## Your assignment
Your answer must be every line of the data below that holds the string "order", copied exactly.

## Stored data

BEGIN

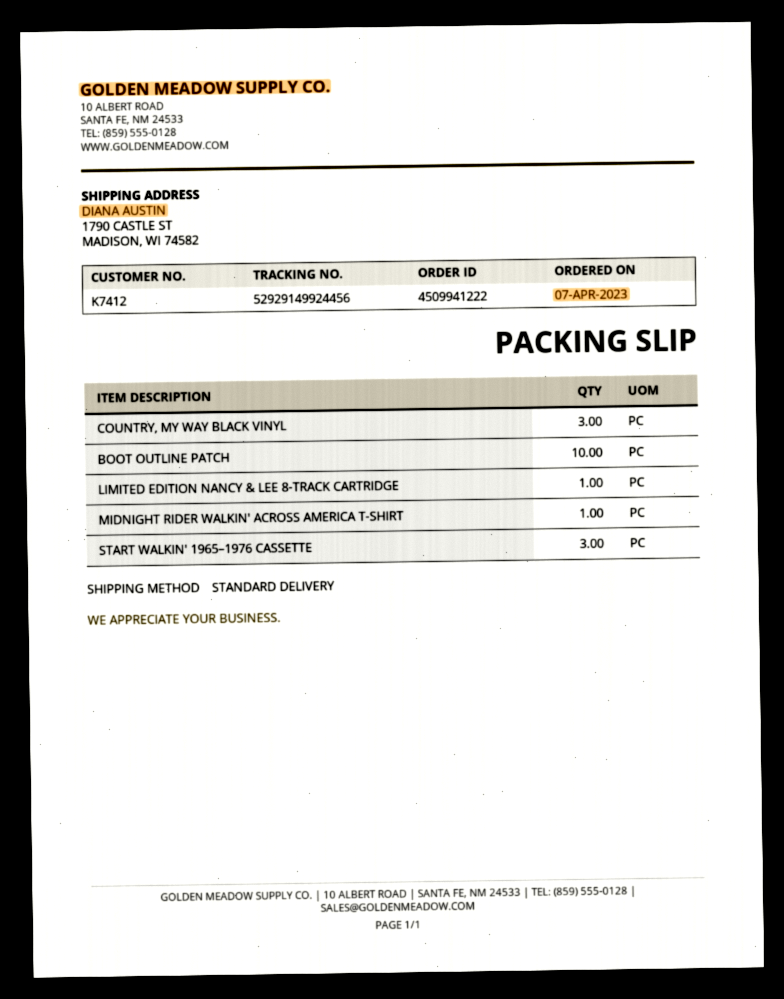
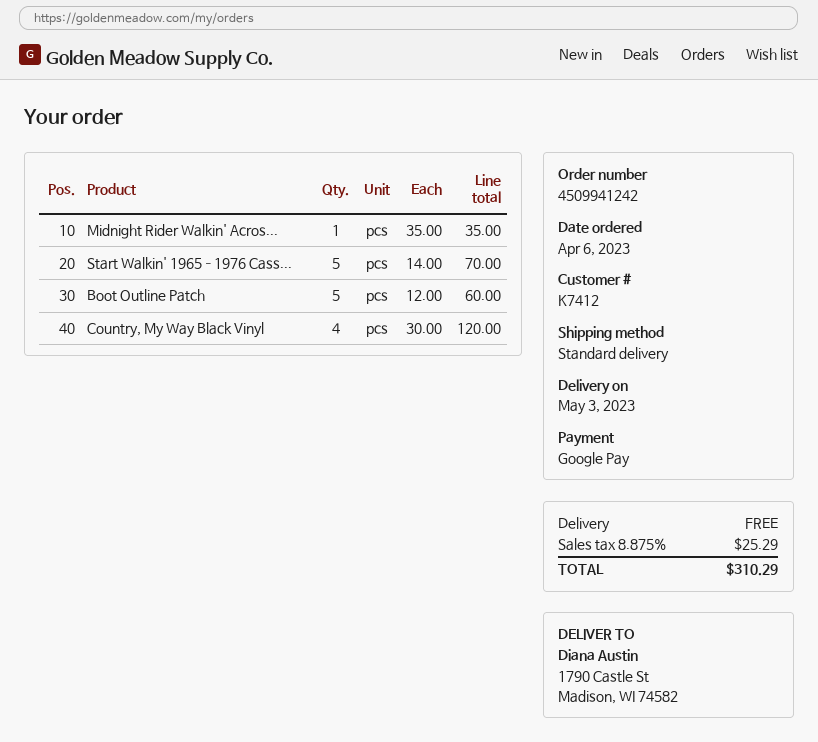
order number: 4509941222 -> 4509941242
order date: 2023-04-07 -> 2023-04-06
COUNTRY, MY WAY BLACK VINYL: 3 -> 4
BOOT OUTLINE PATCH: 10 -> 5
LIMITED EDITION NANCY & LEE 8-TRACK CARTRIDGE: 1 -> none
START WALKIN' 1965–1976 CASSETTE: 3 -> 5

END

## Solution for this problem
order number: 4509941222 -> 4509941242
order date: 2023-04-07 -> 2023-04-06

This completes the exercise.